──────── Provided data

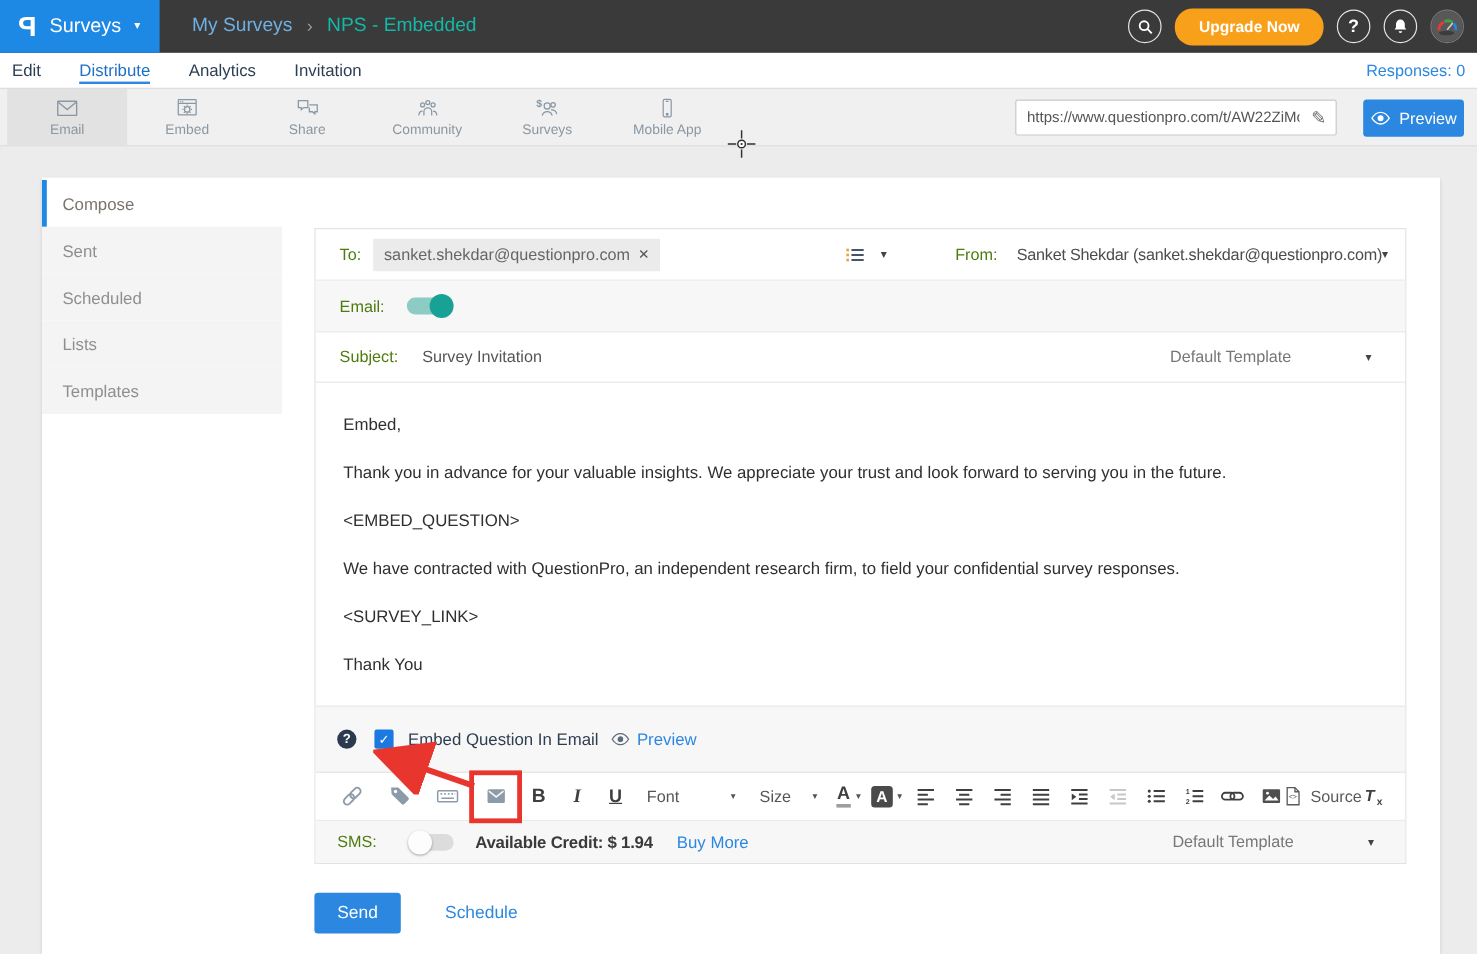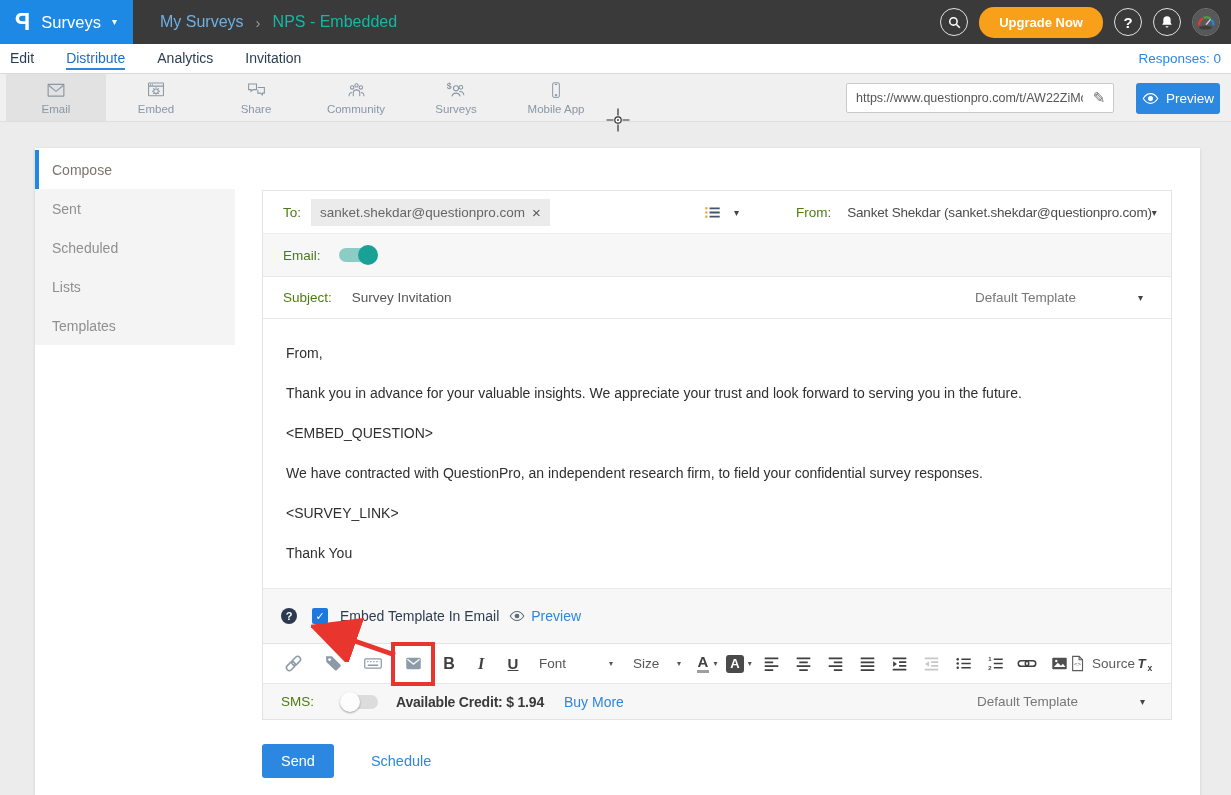--- a/index.html
+++ b/index.html
@@ -300,7 +300,7 @@
     </div>
 
     <div class="body">
-        <p>From,</p>
+        <p>Embed,</p>
         <p>Thank you in advance for your valuable insights. We appreciate your trust and look forward to serving you in the future.</p>
         <p>&lt;EMBED_QUESTION&gt;</p>
         <p>We have contracted with QuestionPro, an independent research firm, to field your confidential survey responses.</p>

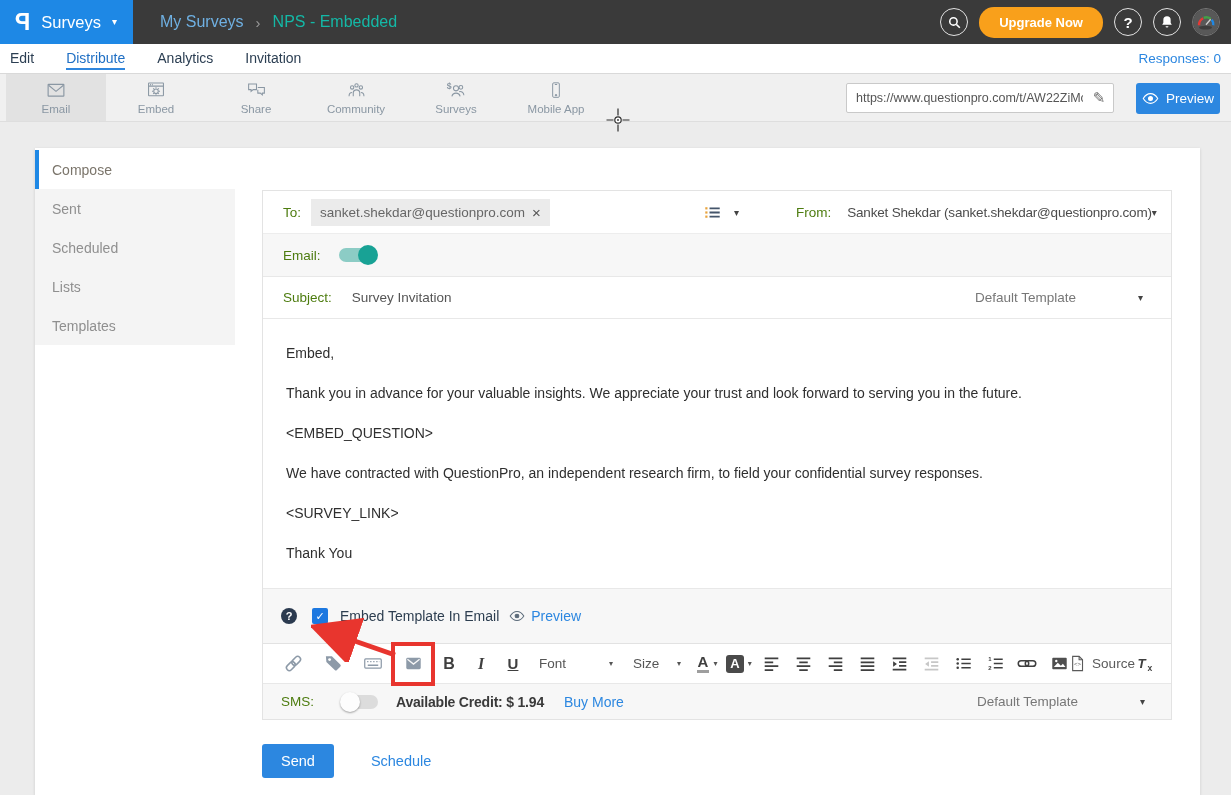--- a/index.html
+++ b/index.html
@@ -311,7 +311,7 @@
     <div class="embed-row">
       <span class="help-circle">?</span>
       <span class="checkbox">✓</span>
-      <span class="embed-label">Embed Template In Email</span>
+      <span class="embed-label">Embed Question In Email</span>
       <span class="inline-eye">
           <svg width="16" height="12" viewBox="0 0 20 14" fill="none" stroke="currentColor" stroke-width="1.3">
             <path d="M1.5 7C4 2.9 7 1.3 10 1.3S16 2.9 18.5 7C16 11.1 13 12.7 10 12.7S4 11.1 1.5 7z"></path>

────────────────

About this exercise >> Leaving the pictures out, set down all of the data again exactly.

Task output >>
--- a/index.html
+++ b/index.html
@@ -300,7 +300,7 @@
     </div>
 
     <div class="body">
-        <p>From,</p>
+        <p>Embed,</p>
         <p>Thank you in advance for your valuable insights. We appreciate your trust and look forward to serving you in the future.</p>
         <p>&lt;EMBED_QUESTION&gt;</p>
         <p>We have contracted with QuestionPro, an independent research firm, to field your confidential survey responses.</p>

--- a/index.html
+++ b/index.html
@@ -311,7 +311,7 @@
     <div class="embed-row">
       <span class="help-circle">?</span>
       <span class="checkbox">✓</span>
-      <span class="embed-label">Embed Template In Email</span>
+      <span class="embed-label">Embed Question In Email</span>
       <span class="inline-eye">
           <svg width="16" height="12" viewBox="0 0 20 14" fill="none" stroke="currentColor" stroke-width="1.3">
             <path d="M1.5 7C4 2.9 7 1.3 10 1.3S16 2.9 18.5 7C16 11.1 13 12.7 10 12.7S4 11.1 1.5 7z"></path>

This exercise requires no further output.